▸ **Your instructions**:
Look through the entries below and count the lines that contain "none". Reply with that number only.

[Before-and-after change records]
※

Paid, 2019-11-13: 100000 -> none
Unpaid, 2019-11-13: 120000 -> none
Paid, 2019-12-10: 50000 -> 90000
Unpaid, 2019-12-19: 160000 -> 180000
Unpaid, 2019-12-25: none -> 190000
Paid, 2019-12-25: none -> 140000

※

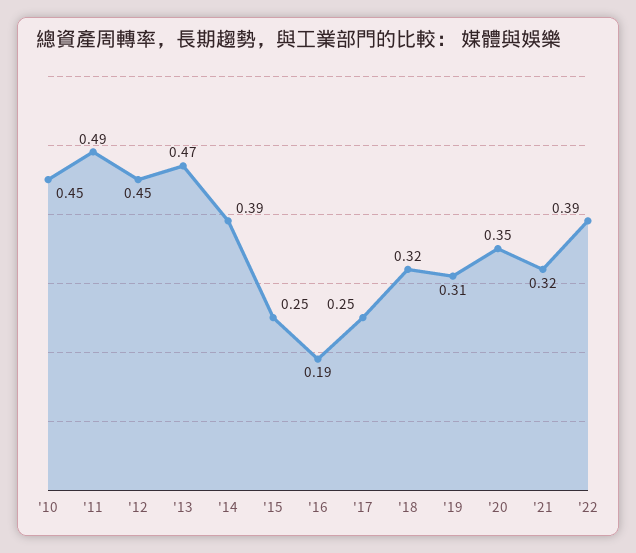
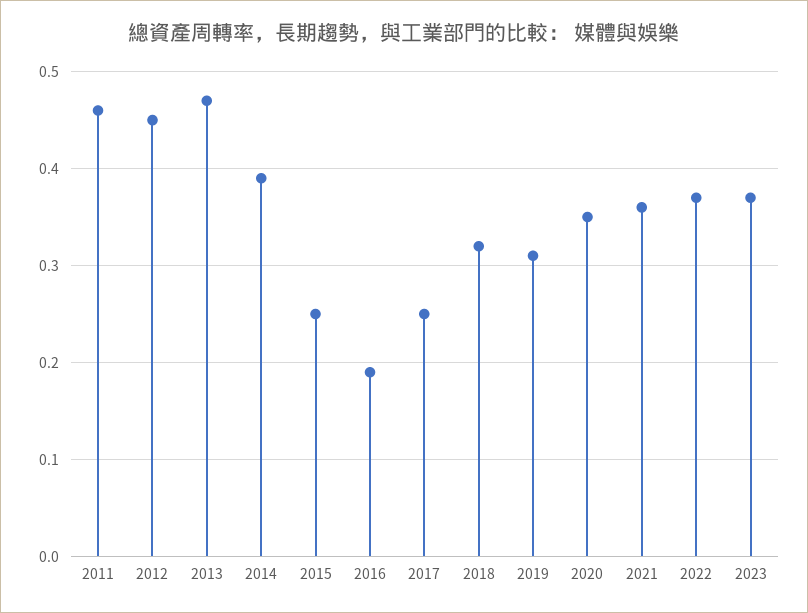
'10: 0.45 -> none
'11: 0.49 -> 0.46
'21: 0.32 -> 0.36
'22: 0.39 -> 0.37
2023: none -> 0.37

※

▸ **Answer area**:
6